Barman: Telephone number?

Barfly: Hic! I oany huv the one phone.

Barman: Address?

Barfly: I wear trooseers, mate. Ain’t gorra legs for a dress.

Barman: No. Where you live.

Barfly: Def’ planet earth. Though mibbe I been kidnapped. Yur no a martian ur ye, pal?

Palmed off

IN solidarity with pupils whose exam results have been downgraded, reader Karen Williams is demanding we also downgrade the status of certain highfalutin individuals, to see how they like it.

For starters, she suggests William Shakespeare and that play of his, Hamlet, about a grumpy, whining prince.

Shakespeare’s no great "Shakes", obviously. Or he would have realised that grumpy, whining princes aren’t killed by over-eager swordplay. They jet off to LA with a wife named Meghan, then continue grumping and whining in a beachfront mansion surrounded by palm trees.

Chompless chump

A DIRTY Dancing sequel is being released with the original movie’s star. Reader Paul Jones suggests other films should continue with original performers. He’d especially like a new version of Jaws. Although the shark isn’t very spritely now. So the flick will be called Gums.

History drive

SPECTACLES worn by Gandhi are being auctioned. Now reader Gavin Preston wants to make some bucks selling one of his own possessions. A laptop once owned by William Wallace.

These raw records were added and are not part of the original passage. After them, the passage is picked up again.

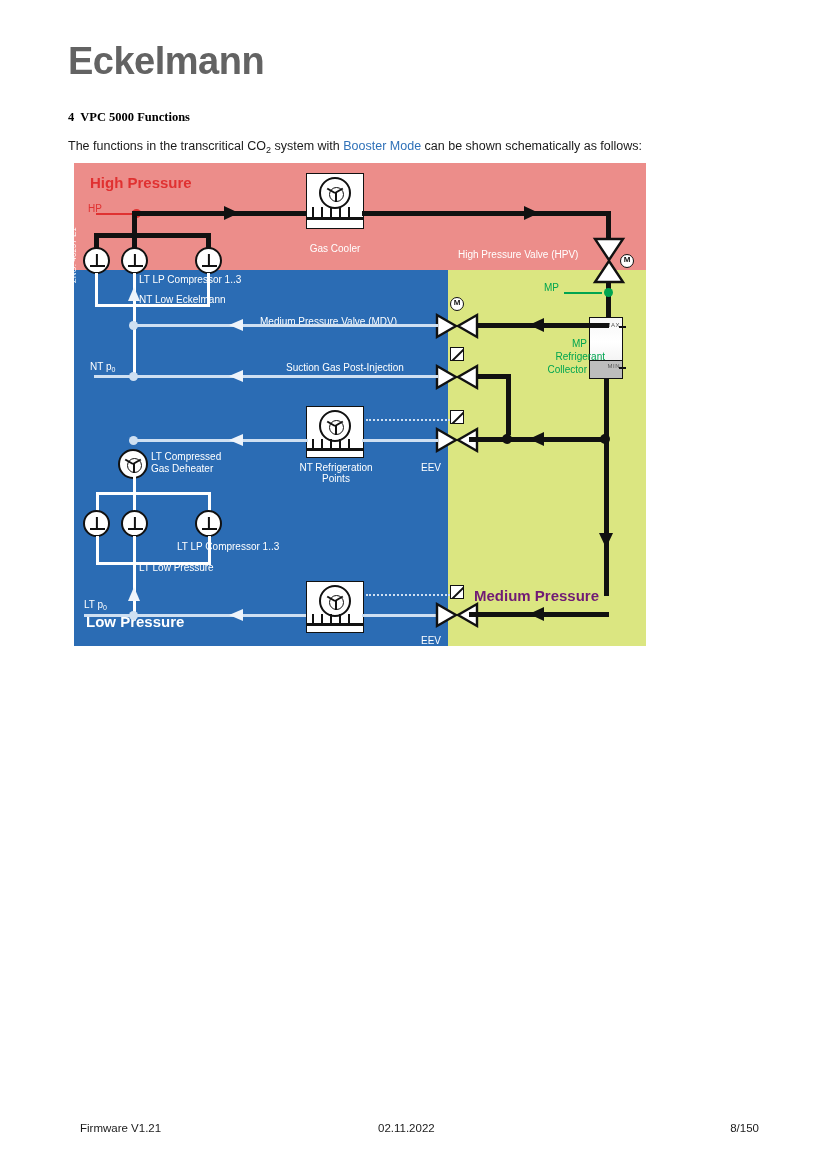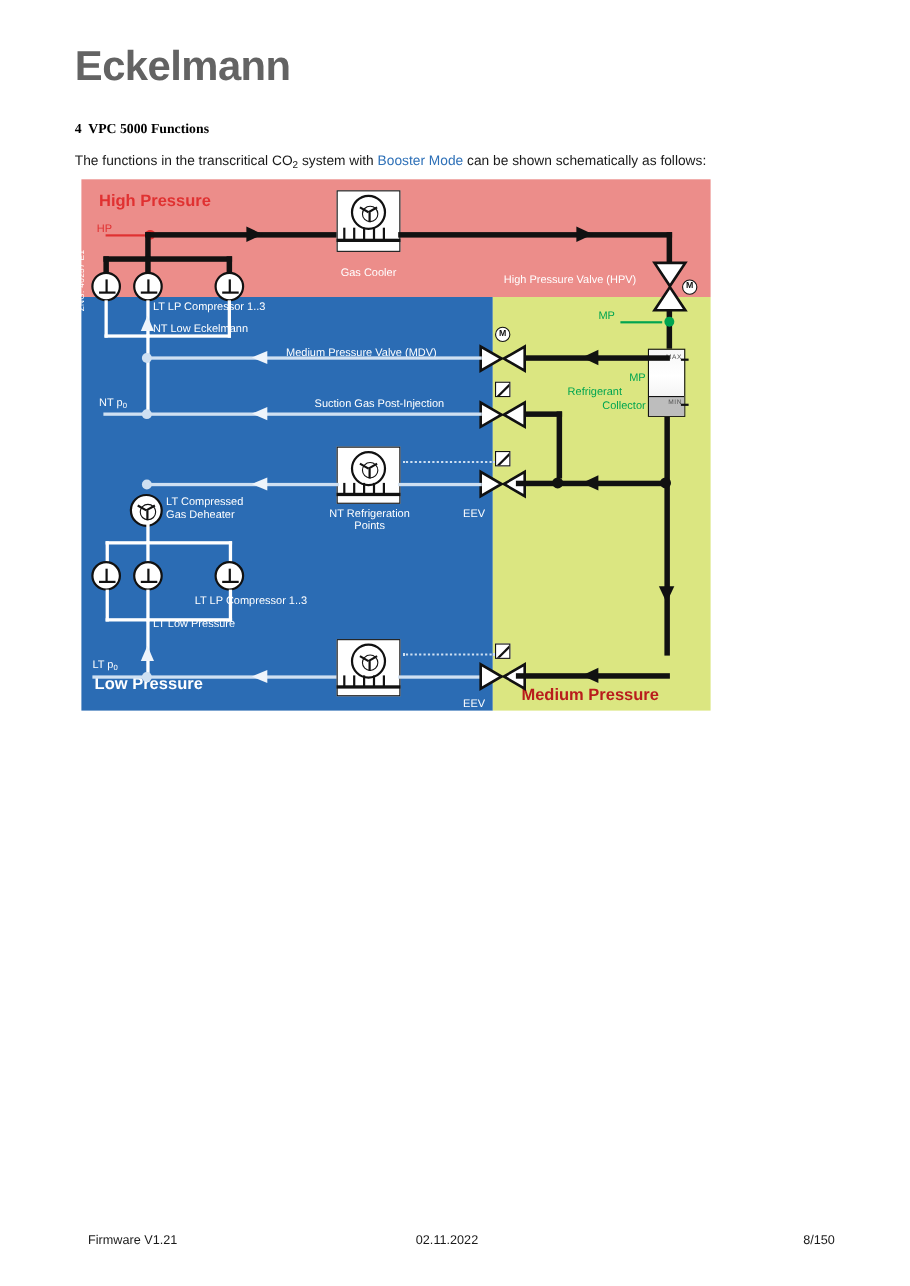--- a/index.html
+++ b/index.html
@@ -209,7 +209,7 @@
     <div class="tick" style="top:49px;"></div>
   </div>
   <div class="lab lab-g" style="left:447px;top:175px;width:66px;text-align:right;">MP</div>
-  <div class="lab lab-g" style="left:442px;top:188px;width:76px;text-align:left;">Refrigerant</div>
+  <div class="lab lab-g" style="left:455px;top:188px;width:76px;text-align:right;">Refrigerant</div>
   <div class="lab lab-g" style="left:437px;top:201px;width:76px;text-align:right;">Collector</div>
 
   <div class="pipe" style="left:530px;top:216px;width:5px;height:217px;"></div>

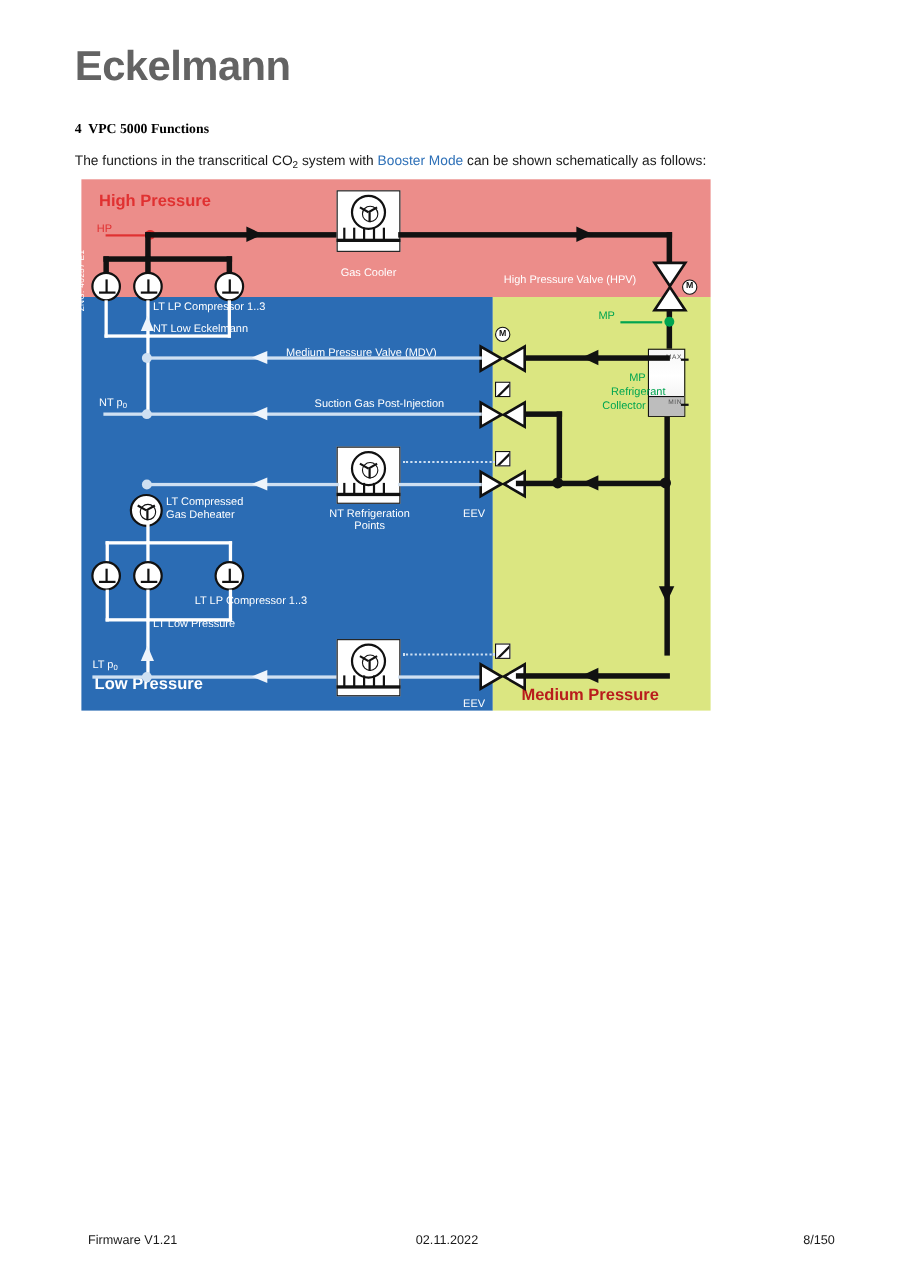--- a/index.html
+++ b/index.html
@@ -27,7 +27,7 @@
   .zoneLabel{position:absolute;font-size:15px;font-weight:bold;white-space:nowrap;}
   .zl-hp{left:16px;top:11px;color:#e03131;}
   .zl-lp{left:12px;top:450px;color:#ffffff;}
-  .zl-mp{left:400px;top:460px;color:#b91c1c;}
+  .zl-mp{left:400px;top:424px;color:#701a75;}
 
   
   .sidecode{position:absolute;left:-5px;top:120px;width:90px;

“The ideal buyer should be passionate about Scottish history,” says Gavin. “Though perhaps not too well-read on the subject.”

Cold comfort

WE continue with the following thought experiment. You bump into your 18-year-old self but only have three words you can speak. What do you say? Emily Bushell believes she wouldn’t have had to bother with an expensive gym subscription with the following advice: “Lock on fridge.”

Nutty statement

WE recently discussed advice given on a condom pack. Alan Barclay, from Edinburgh, bought Dry Roasted Peanuts. Along with allergy info on the side, there was the handy hint that the bag might contain nuts. After a forensic examination, Alan reports back there was no "might" about it.

Trip or trap?

BORIS Johnson is holidaying in Scotland, where he isn’t massively popular. “It’s like Luke Skywalker packing his suntan lotion and Speedos and heading to the Death Star for two weeks,” says reader Oliver Murray.